赤いエスプレッソをのせて
占領してるのも堪能してるのも、そして惑わしているのも、私。

   ワ タ シ
彼が『お姉さん』を見つけたんじゃない、私が彼を掴んだんだ。

塞翁が馬ってやつだろう。

キスをするほんの数分前までは『なんなのよコイツ』みたいな存在だったショーが、今は私の中にある。

彼を全身全霊で感じられているということが奇跡のようで、ただ漠然とした、炎が激しく盛るような幸福感しかなかった。

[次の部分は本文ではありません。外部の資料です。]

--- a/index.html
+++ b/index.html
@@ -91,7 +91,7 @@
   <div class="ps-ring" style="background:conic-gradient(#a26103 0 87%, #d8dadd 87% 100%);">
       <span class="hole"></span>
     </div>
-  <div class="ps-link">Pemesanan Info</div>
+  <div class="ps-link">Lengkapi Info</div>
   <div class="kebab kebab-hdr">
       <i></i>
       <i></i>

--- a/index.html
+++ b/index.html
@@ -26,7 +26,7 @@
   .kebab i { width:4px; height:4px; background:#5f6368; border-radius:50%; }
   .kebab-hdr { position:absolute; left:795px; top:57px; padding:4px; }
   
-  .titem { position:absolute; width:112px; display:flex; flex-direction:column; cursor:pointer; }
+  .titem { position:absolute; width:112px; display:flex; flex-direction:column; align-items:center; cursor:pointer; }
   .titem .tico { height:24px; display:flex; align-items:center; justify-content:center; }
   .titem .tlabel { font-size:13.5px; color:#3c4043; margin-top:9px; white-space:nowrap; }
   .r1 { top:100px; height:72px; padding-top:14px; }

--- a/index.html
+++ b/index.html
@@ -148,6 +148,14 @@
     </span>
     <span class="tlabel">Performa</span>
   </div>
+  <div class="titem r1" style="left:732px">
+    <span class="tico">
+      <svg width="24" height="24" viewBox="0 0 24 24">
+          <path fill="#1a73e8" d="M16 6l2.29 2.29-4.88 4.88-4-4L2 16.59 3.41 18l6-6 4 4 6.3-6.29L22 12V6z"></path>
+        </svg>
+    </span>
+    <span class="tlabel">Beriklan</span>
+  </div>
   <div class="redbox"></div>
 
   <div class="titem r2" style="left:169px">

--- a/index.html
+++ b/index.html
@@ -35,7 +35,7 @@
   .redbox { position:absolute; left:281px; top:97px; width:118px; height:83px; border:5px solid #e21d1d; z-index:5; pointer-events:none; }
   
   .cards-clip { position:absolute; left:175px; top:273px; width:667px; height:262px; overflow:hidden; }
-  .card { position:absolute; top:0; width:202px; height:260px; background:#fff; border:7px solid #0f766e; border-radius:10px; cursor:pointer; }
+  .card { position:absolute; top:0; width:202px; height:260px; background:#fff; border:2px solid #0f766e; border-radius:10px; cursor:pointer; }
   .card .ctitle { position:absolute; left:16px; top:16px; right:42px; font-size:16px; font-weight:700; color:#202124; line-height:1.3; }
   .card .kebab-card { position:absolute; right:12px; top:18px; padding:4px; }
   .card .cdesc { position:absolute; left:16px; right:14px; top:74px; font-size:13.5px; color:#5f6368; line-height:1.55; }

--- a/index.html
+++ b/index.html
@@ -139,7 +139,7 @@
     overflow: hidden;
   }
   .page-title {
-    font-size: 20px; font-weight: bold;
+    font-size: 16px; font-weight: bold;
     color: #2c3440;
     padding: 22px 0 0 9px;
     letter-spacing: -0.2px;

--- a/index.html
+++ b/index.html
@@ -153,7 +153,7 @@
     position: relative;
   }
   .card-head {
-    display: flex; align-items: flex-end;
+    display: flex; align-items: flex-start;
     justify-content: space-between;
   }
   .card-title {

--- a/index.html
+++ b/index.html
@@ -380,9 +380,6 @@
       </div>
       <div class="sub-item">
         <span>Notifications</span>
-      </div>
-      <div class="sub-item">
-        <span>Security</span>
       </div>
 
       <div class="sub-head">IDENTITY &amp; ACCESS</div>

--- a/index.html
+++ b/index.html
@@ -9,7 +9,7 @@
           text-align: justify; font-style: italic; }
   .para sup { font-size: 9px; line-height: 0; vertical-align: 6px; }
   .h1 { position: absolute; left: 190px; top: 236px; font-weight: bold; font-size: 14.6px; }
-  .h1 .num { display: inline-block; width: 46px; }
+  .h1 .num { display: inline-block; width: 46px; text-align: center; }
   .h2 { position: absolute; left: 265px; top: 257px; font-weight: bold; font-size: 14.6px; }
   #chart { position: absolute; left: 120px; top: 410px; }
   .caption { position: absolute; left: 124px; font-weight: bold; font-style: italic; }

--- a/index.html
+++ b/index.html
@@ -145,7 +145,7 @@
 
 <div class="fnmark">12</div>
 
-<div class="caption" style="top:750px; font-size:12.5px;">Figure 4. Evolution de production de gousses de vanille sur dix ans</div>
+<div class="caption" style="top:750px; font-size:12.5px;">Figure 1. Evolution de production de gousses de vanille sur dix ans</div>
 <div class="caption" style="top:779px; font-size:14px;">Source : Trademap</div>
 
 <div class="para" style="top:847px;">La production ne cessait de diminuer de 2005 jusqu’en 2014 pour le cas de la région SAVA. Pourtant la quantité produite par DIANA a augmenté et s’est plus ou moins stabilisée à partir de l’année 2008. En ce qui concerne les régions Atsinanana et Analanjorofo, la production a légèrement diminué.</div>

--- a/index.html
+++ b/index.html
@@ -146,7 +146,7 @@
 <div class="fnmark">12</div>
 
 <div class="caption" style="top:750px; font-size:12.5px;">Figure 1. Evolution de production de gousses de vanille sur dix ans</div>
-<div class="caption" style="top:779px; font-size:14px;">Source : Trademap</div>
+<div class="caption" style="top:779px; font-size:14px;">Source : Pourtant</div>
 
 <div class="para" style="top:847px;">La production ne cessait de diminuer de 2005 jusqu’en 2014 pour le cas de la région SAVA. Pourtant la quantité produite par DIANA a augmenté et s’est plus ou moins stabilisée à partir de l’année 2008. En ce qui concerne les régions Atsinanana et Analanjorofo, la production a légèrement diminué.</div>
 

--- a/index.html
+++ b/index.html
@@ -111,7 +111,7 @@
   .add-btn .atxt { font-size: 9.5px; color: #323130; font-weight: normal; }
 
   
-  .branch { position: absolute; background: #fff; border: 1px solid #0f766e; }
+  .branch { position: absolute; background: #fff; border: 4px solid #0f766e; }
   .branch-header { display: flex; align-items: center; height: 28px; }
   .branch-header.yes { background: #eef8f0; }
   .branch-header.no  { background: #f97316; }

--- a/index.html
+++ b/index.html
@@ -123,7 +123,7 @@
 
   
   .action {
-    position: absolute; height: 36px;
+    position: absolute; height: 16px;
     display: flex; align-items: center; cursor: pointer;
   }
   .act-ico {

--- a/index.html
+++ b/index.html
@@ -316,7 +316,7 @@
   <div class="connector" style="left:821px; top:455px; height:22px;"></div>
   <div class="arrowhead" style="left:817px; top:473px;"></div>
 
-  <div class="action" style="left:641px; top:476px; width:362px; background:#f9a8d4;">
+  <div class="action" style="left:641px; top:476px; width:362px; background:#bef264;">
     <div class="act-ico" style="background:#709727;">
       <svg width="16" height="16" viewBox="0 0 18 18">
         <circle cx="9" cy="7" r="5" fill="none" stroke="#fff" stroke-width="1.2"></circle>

頭のどこかではまだ――コイツのこと嫌いだったんじゃないの、なんてことしてんのよ私、早まってんじゃないわよ――理性ある私が訴えかけていたけど、聞こえないふりをした。

今この瞬間のほうが気持ちいいし、居心地も、いい。

だからなのかはわからないけど、初めてのセックスなのに怖くなかった。

単純に、来る、とだけ思った。

彼のすべてが、私の中へ津波のように押し寄せてくること、マグマが侵攻してくるように熱くさせられること、それだけがわかった。

わかってまた、酔ってしまいそうだった。

まあそれは、彼が優しかった、というおかげもあるのだけど。